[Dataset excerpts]
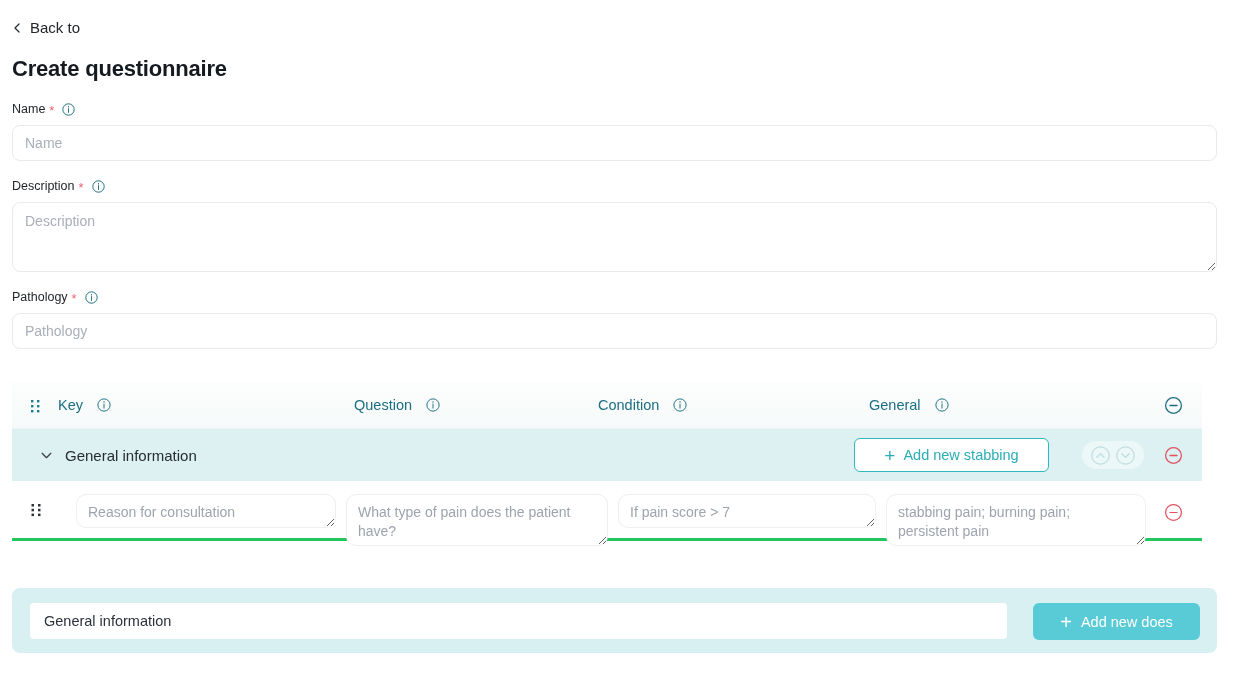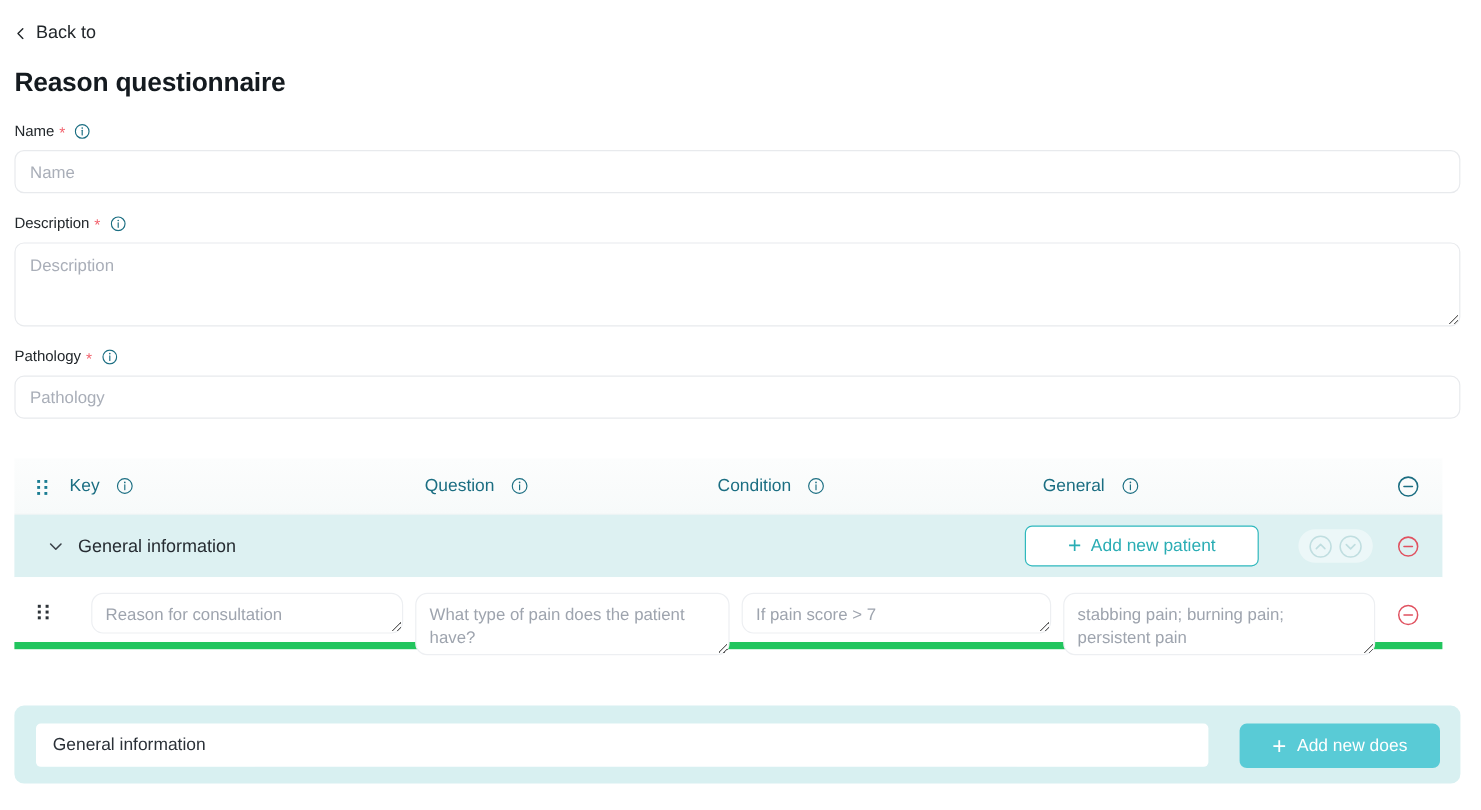--- a/index.html
+++ b/index.html
@@ -124,21 +124,21 @@
   .move-btn { width: 21px; height: 21px; opacity: .4; cursor: pointer; }
   .move-btn svg { display: block; }
   .minus-red { position: absolute; left: 1152px; width: 19px; height: 19px; cursor: pointer; }
   .minus-red svg { display: block; }
 
   
   .q-row {
     position: relative;
     height: 60px;
     background: #ffffff;
-    border-bottom: 6px solid #22c55e;
+    border-bottom: 3px solid #22c55e;
   }
   .q-handle { position: absolute; left: 18px; top: 21px; width: 14px; height: 16px; }
   .q-handle svg { display: block; }
   .q-area {
     position: absolute;
     border: 1px solid #edeff2;
     border-radius: 10px;
     background: #fff;
     font-family: "Liberation Sans", sans-serif;
     font-size: 14px;
@@ -196,21 +196,21 @@
 
   <div class="back-link">
     <span class="back-chev">
       <svg width="10" height="10" viewBox="0 0 10 10">
           <path d="M7 1 L3 5 L7 9" fill="none" stroke="#22272b" stroke-width="1.2" stroke-linecap="round" stroke-linejoin="round"></path>
         </svg>
     </span>
     <span>Back to</span>
   </div>
 
-  <div class="page-title">Reason questionnaire</div>
+  <div class="page-title">Create questionnaire</div>
 
   <div class="field-label fld-name-label">
     <span>Name</span>
     <span class="req-star">*</span>
     <span class="info-icon">
       <svg width="13" height="13" viewBox="0 0 16 16">
           <circle cx="8" cy="8" r="7" fill="none" stroke="#1b6e82" stroke-width="1.2"></circle>
           <circle cx="8" cy="4.6" r="0.85" fill="#1b6e82"></circle>
           <path d="M8 6.9 V11.6" stroke="#1b6e82" stroke-width="1.2" stroke-linecap="round"></path>
         </svg>
@@ -315,21 +315,21 @@
     <div class="group-row">
       <span class="group-chev">
         <svg width="13" height="13" viewBox="0 0 12 12">
             <path d="M2 4 L6 8 L10 4" fill="none" stroke="#3a4148" stroke-width="1.2" stroke-linecap="round" stroke-linejoin="round"></path>
           </svg>
       </span>
       <span class="group-name">General information</span>
 
       <div class="btn-add-question">
         <span class="plus">+</span>
-        <span>Add new patient</span>
+        <span>Add new stabbing</span>
       </div>
 
       <div class="move-pill">
         <span class="move-btn">
           <svg width="21" height="21" viewBox="0 0 20 20">
               <circle cx="10" cy="10" r="8.3" fill="none" stroke="#7fb9bd" stroke-width="1.2"></circle>
               <path d="M6.6 11.6 L10 8.2 L13.4 11.6" fill="none" stroke="#7fb9bd" stroke-width="1.3" stroke-linecap="round" stroke-linejoin="round"></path>
             </svg>
         </span>
         <span class="move-btn">

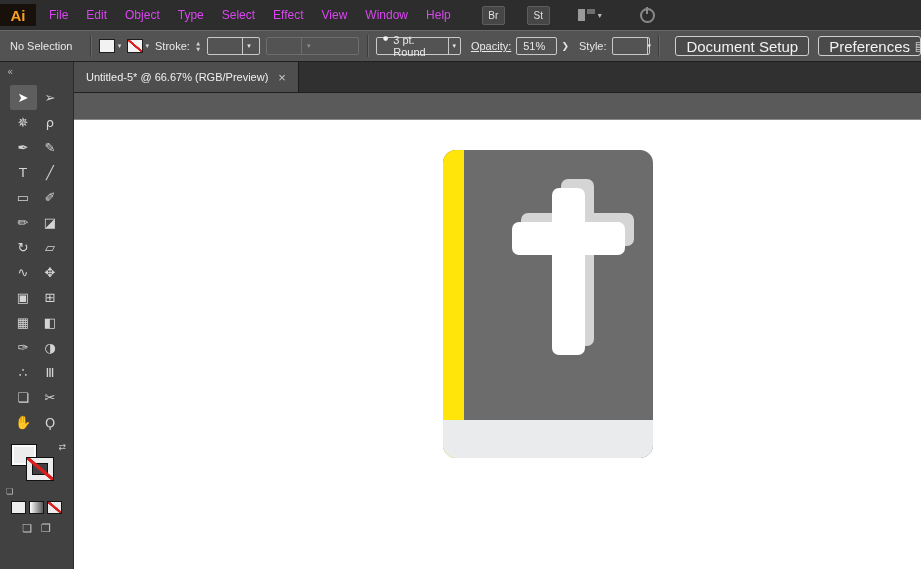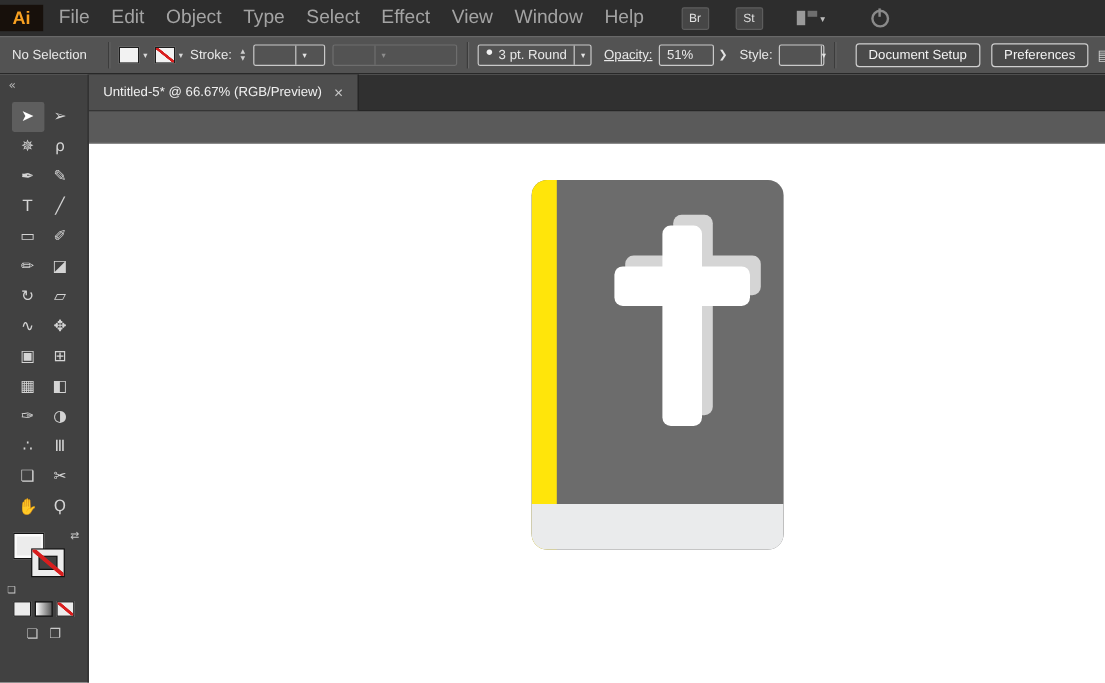--- a/index.html
+++ b/index.html
@@ -14,21 +14,21 @@
   
   .menubar {
     position:absolute; left:0; top:0; width:921px; height:30px;
     background:#2d2d2d; display:flex; align-items:center; z-index:20;
   }
   .ai-logo {
     width:36px; height:22px; background:#17100b; color:#f7a021;
     font-weight:bold; font-size:15px; display:flex; align-items:center; justify-content:center;
   }
   .menu-items { display:flex; align-items:center; margin-left:4px; }
-  .menu-item { color:#a3a3a3; font-size:16px; padding:0 9px; line-height:30px; cursor:default; }
+  .menu-item { color:#d946ef; font-size:12px; padding:0 9px; line-height:30px; cursor:default; }
   .quick { display:flex; align-items:center; margin-left:22px; gap:22px; }
   .sq-btn {
     width:23px; height:19px; background:#464646; border:1px solid #5d5d5d; border-radius:2px;
     color:#e0e0e0; font-size:10px; display:flex; align-items:center; justify-content:center;
   }
   .ws-icon { display:flex; align-items:center; gap:3px; margin-left:6px; }
   .ws-grid { width:17px; height:12px; display:grid; grid-template-columns:7px 8px; grid-template-rows:12px; gap:2px; }
   .ws-grid span { background:#9a9a9a; }
   .ws-grid .half { background:#6f6f6f; height:5px; align-self:start; }
   .chev { color:#bdbdbd; font-size:8px; }
@@ -63,21 +63,21 @@
   }
   .dd .dd-body { padding:0 6px; min-width:34px; }
   .dd .dd-arrow { width:14px; align-self:stretch; display:flex; align-items:center; justify-content:center; border-left:1px solid #c9c9c9; font-size:7px; color:#e3e3e3; }
   .dd.disabled { border-color:#6e6e6e; }
   .dd.disabled .dd-arrow { border-left-color:#6e6e6e; color:#8d8d8d; }
   .brush-dot { font-size:6px; margin-right:5px; color:#f2f2f2; }
   .linklabel { text-decoration:underline; margin:0 5px 0 10px; white-space:nowrap; }
   .flyout { font-size:9px; color:#e3e3e3; margin:0 4px; }
   .cb-btn {
     height:20px; padding:0 10px; border:1px solid #cfcfcf; border-radius:3px; background:#4a4a4a;
-    color:#f2f2f2; font-size:11px; display:flex; align-items:center; margin-left:9px; white-space:nowrap;
+    color:#f2f2f2; font-size:15px; display:flex; align-items:center; margin-left:9px; white-space:nowrap;
   }
   .cb-edge { position:absolute; right:-5px; top:8px; color:#cfcfcf; font-size:12px; }
 
   
   .toolpanel {
     position:absolute; left:0; top:62px; width:74px; height:507px;
     background:#414141; border-right:1px solid #2a2a2a; z-index:15;
   }
   .collapse { color:#b5b5b5; font-size:10px; padding:4px 0 2px 7px; }
   .toolgrid {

▶ **Required action**: Word for word, return the records shown above without their pictures.

▶ **Reply to the task**:
--- a/index.html
+++ b/index.html
@@ -124,21 +124,21 @@
   .move-btn { width: 21px; height: 21px; opacity: .4; cursor: pointer; }
   .move-btn svg { display: block; }
   .minus-red { position: absolute; left: 1152px; width: 19px; height: 19px; cursor: pointer; }
   .minus-red svg { display: block; }
 
   
   .q-row {
     position: relative;
     height: 60px;
     background: #ffffff;
-    border-bottom: 6px solid #22c55e;
+    border-bottom: 3px solid #22c55e;
   }
   .q-handle { position: absolute; left: 18px; top: 21px; width: 14px; height: 16px; }
   .q-handle svg { display: block; }
   .q-area {
     position: absolute;
     border: 1px solid #edeff2;
     border-radius: 10px;
     background: #fff;
     font-family: "Liberation Sans", sans-serif;
     font-size: 14px;
@@ -196,21 +196,21 @@
 
   <div class="back-link">
     <span class="back-chev">
       <svg width="10" height="10" viewBox="0 0 10 10">
           <path d="M7 1 L3 5 L7 9" fill="none" stroke="#22272b" stroke-width="1.2" stroke-linecap="round" stroke-linejoin="round"></path>
         </svg>
     </span>
     <span>Back to</span>
   </div>
 
-  <div class="page-title">Reason questionnaire</div>
+  <div class="page-title">Create questionnaire</div>
 
   <div class="field-label fld-name-label">
     <span>Name</span>
     <span class="req-star">*</span>
     <span class="info-icon">
       <svg width="13" height="13" viewBox="0 0 16 16">
           <circle cx="8" cy="8" r="7" fill="none" stroke="#1b6e82" stroke-width="1.2"></circle>
           <circle cx="8" cy="4.6" r="0.85" fill="#1b6e82"></circle>
           <path d="M8 6.9 V11.6" stroke="#1b6e82" stroke-width="1.2" stroke-linecap="round"></path>
         </svg>
@@ -315,21 +315,21 @@
     <div class="group-row">
       <span class="group-chev">
         <svg width="13" height="13" viewBox="0 0 12 12">
             <path d="M2 4 L6 8 L10 4" fill="none" stroke="#3a4148" stroke-width="1.2" stroke-linecap="round" stroke-linejoin="round"></path>
           </svg>
       </span>
       <span class="group-name">General information</span>
 
       <div class="btn-add-question">
         <span class="plus">+</span>
-        <span>Add new patient</span>
+        <span>Add new stabbing</span>
       </div>
 
       <div class="move-pill">
         <span class="move-btn">
           <svg width="21" height="21" viewBox="0 0 20 20">
               <circle cx="10" cy="10" r="8.3" fill="none" stroke="#7fb9bd" stroke-width="1.2"></circle>
               <path d="M6.6 11.6 L10 8.2 L13.4 11.6" fill="none" stroke="#7fb9bd" stroke-width="1.3" stroke-linecap="round" stroke-linejoin="round"></path>
             </svg>
         </span>
         <span class="move-btn">

--- a/index.html
+++ b/index.html
@@ -14,21 +14,21 @@
   
   .menubar {
     position:absolute; left:0; top:0; width:921px; height:30px;
     background:#2d2d2d; display:flex; align-items:center; z-index:20;
   }
   .ai-logo {
     width:36px; height:22px; background:#17100b; color:#f7a021;
     font-weight:bold; font-size:15px; display:flex; align-items:center; justify-content:center;
   }
   .menu-items { display:flex; align-items:center; margin-left:4px; }
-  .menu-item { color:#a3a3a3; font-size:16px; padding:0 9px; line-height:30px; cursor:default; }
+  .menu-item { color:#d946ef; font-size:12px; padding:0 9px; line-height:30px; cursor:default; }
   .quick { display:flex; align-items:center; margin-left:22px; gap:22px; }
   .sq-btn {
     width:23px; height:19px; background:#464646; border:1px solid #5d5d5d; border-radius:2px;
     color:#e0e0e0; font-size:10px; display:flex; align-items:center; justify-content:center;
   }
   .ws-icon { display:flex; align-items:center; gap:3px; margin-left:6px; }
   .ws-grid { width:17px; height:12px; display:grid; grid-template-columns:7px 8px; grid-template-rows:12px; gap:2px; }
   .ws-grid span { background:#9a9a9a; }
   .ws-grid .half { background:#6f6f6f; height:5px; align-self:start; }
   .chev { color:#bdbdbd; font-size:8px; }
@@ -63,21 +63,21 @@
   }
   .dd .dd-body { padding:0 6px; min-width:34px; }
   .dd .dd-arrow { width:14px; align-self:stretch; display:flex; align-items:center; justify-content:center; border-left:1px solid #c9c9c9; font-size:7px; color:#e3e3e3; }
   .dd.disabled { border-color:#6e6e6e; }
   .dd.disabled .dd-arrow { border-left-color:#6e6e6e; color:#8d8d8d; }
   .brush-dot { font-size:6px; margin-right:5px; color:#f2f2f2; }
   .linklabel { text-decoration:underline; margin:0 5px 0 10px; white-space:nowrap; }
   .flyout { font-size:9px; color:#e3e3e3; margin:0 4px; }
   .cb-btn {
     height:20px; padding:0 10px; border:1px solid #cfcfcf; border-radius:3px; background:#4a4a4a;
-    color:#f2f2f2; font-size:11px; display:flex; align-items:center; margin-left:9px; white-space:nowrap;
+    color:#f2f2f2; font-size:15px; display:flex; align-items:center; margin-left:9px; white-space:nowrap;
   }
   .cb-edge { position:absolute; right:-5px; top:8px; color:#cfcfcf; font-size:12px; }
 
   
   .toolpanel {
     position:absolute; left:0; top:62px; width:74px; height:507px;
     background:#414141; border-right:1px solid #2a2a2a; z-index:15;
   }
   .collapse { color:#b5b5b5; font-size:10px; padding:4px 0 2px 7px; }
   .toolgrid {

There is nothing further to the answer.